■ Your objective
Give back the line below containing "filter: none -> ブランド名 = トヨタ" and every later line, exactly.

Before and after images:
================

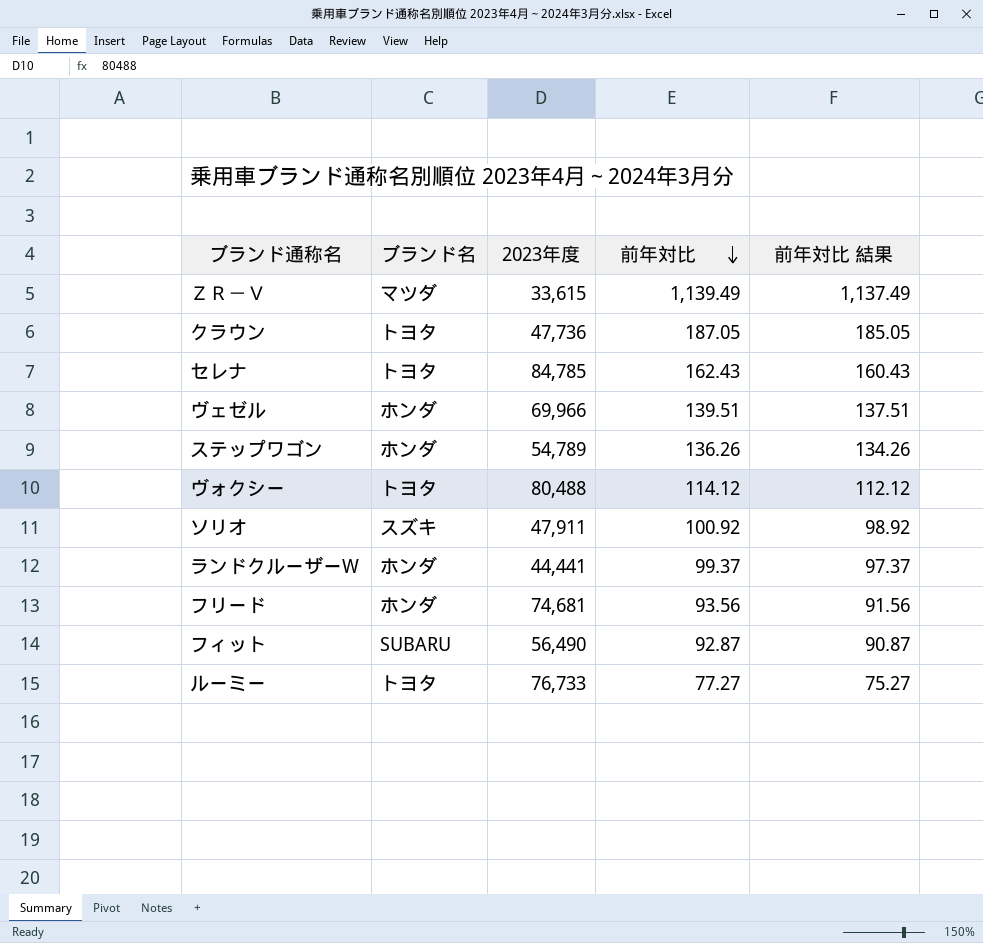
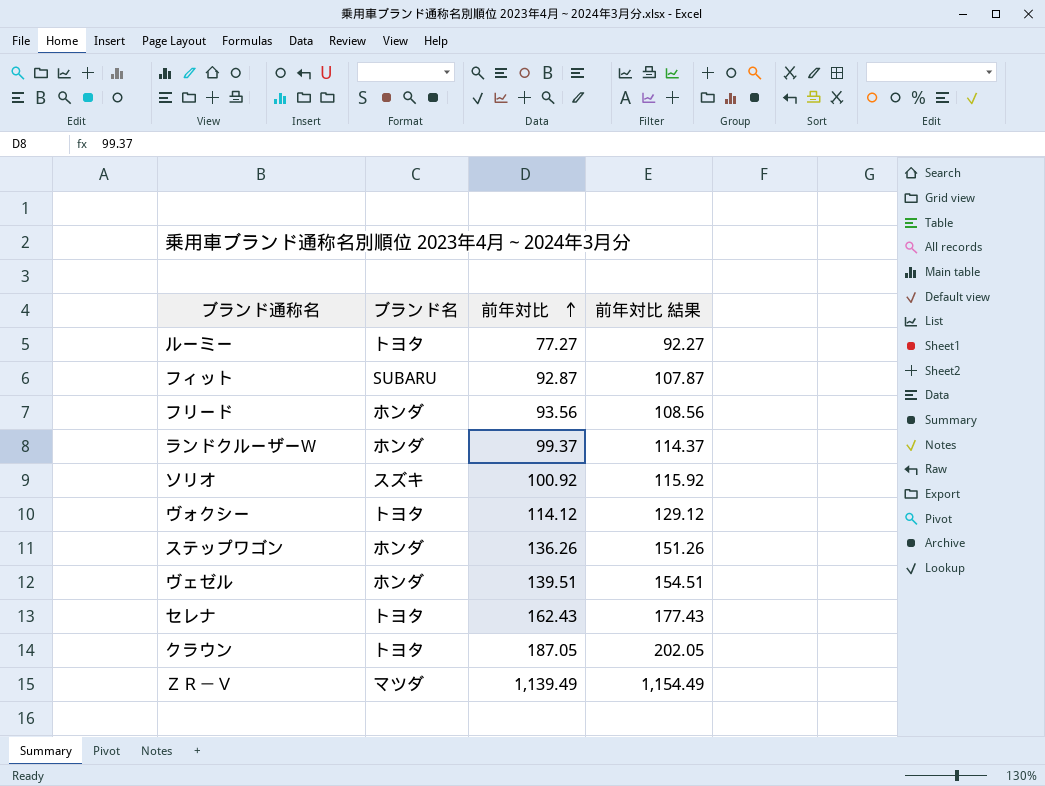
row order: 前年対比 descending -> 前年対比 ascending
column 2023年度 | position: 3 -> none
column 前年対比 結果 | formula: [前年対比] - 2 -> [前年対比] + 15

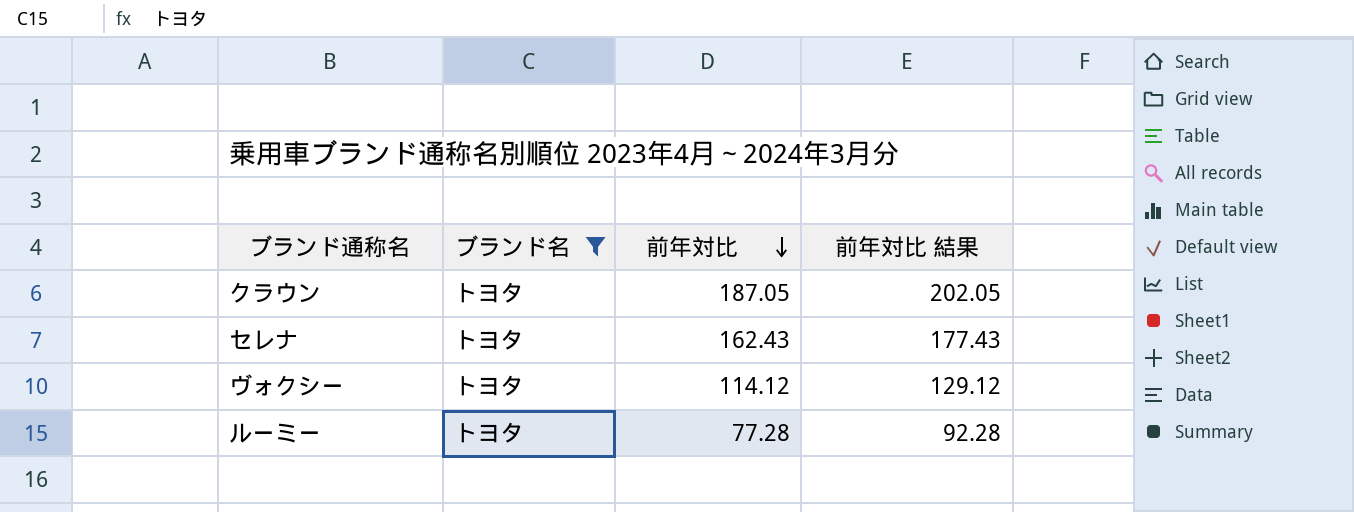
filter: none -> ブランド名 = トヨタ
row order: 前年対比 ascending -> 前年対比 descending
ルーミー | 前年対比: 77.27 -> 77.28
ルーミー | 前年対比 結果: 92.27 -> 92.28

================

■ Response
filter: none -> ブランド名 = トヨタ
row order: 前年対比 ascending -> 前年対比 descending
ルーミー | 前年対比: 77.27 -> 77.28
ルーミー | 前年対比 結果: 92.27 -> 92.28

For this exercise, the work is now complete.